What stood out for you this year, for better or worse?

Were there any themes to your reading when you look back over it?

Overall, how do you feel about your reading year?

Edited: Dec 15, 2018, 8:31pm

Really liked Go, Went, Gone and An Unnecessary Woman. Dark Flood Rises was a flop for me.

Edited: Dec 16, 2018, 12:33pm

Could still change, of course. But this has been a really great year for reading for me so far...

Some highlights - I tried to group them a bit by theme:

- The Good Hope by William Heinesen - on the tail-end of last year's Nordic theme, a superb historical novel from the Faroes.

- Mr Myombekere by Aniceti Kitereza - attacking some long-stay residents on the TBR shelf led to a mini-theme-read on African fiction. Kitereza's deep, deep dive into the culture of his own island, written in the local language and not translated for many years, is astonishing and captivating, but probably not great literature - a couple of books from the 1960s by Wole Soyinka were almost at the other end of the scale...
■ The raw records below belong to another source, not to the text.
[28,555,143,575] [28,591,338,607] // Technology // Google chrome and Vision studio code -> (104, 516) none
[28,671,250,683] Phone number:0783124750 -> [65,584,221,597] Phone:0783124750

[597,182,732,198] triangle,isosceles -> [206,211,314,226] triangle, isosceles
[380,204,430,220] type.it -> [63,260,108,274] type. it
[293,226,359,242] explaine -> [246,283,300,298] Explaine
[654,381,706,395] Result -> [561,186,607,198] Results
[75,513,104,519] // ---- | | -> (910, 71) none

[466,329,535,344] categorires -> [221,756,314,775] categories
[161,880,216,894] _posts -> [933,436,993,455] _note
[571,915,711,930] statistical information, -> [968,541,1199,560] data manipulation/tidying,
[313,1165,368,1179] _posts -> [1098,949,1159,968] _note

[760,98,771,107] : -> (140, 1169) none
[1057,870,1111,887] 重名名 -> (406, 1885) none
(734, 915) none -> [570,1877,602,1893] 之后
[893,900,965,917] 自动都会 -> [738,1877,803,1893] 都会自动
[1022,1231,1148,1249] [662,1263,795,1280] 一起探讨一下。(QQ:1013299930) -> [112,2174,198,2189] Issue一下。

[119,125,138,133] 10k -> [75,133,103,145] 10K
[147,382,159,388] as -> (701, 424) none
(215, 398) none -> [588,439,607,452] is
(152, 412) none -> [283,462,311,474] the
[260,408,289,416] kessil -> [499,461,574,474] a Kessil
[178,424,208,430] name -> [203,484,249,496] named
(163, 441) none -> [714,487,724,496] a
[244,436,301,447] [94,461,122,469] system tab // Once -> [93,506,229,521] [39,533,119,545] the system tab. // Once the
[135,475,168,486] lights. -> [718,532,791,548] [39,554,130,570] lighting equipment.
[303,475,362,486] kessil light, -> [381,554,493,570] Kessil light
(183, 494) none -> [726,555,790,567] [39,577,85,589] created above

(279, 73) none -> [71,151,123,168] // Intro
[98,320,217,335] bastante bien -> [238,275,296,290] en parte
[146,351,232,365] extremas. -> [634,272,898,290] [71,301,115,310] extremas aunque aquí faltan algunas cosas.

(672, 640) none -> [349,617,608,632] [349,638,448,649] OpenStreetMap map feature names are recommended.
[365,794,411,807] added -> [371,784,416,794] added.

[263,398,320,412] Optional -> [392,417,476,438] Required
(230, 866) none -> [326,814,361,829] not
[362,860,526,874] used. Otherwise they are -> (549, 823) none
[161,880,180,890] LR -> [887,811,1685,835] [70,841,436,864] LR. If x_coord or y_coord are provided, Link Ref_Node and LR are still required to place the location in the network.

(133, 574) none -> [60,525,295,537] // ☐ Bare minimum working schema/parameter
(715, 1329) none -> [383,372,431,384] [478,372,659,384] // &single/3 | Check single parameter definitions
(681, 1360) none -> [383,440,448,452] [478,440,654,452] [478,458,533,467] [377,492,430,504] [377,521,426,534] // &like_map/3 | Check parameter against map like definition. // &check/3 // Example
- The Makioka sisters by Jun’ichirō Tanizaki - I misused the RG Japan/Korea theme slightly to catch up with some of the 20th century Japanese classics I never got around to before. This was the one book that really stood out for me, but there was a lot of other good stuff, especially Yasunari Kawabata.

Some great, unconventional, novels in Spanish:
- Así empieza lo malo (Thus bad begins) by Javier Marías - B-movies and bad marriages
- El viajero del siglo (Traveller of the century) by Andrés Neuman - wanderers, organ-grinders, dogs and crows in 19th century Germany
- and since I'm not limited to five here, Álvaro Enrigue's Muerte Súbita as well - tennis with Caravaggio

One thing I promised myself to do this year was read a few more classics. It didn't go quite the way I was expecting, but from the 19th century I did manage one Hardy, one Balzac, and the first six-and-a-half Zolas. I wasn't expecting to go much further back, but in the last few weeks I've dipped into Rabelais, Grimmelshausen and Ovid, as well as accidentally reading an adaptation of a translation of a translation of a translation of an Indian classic (Kélilé en Demné).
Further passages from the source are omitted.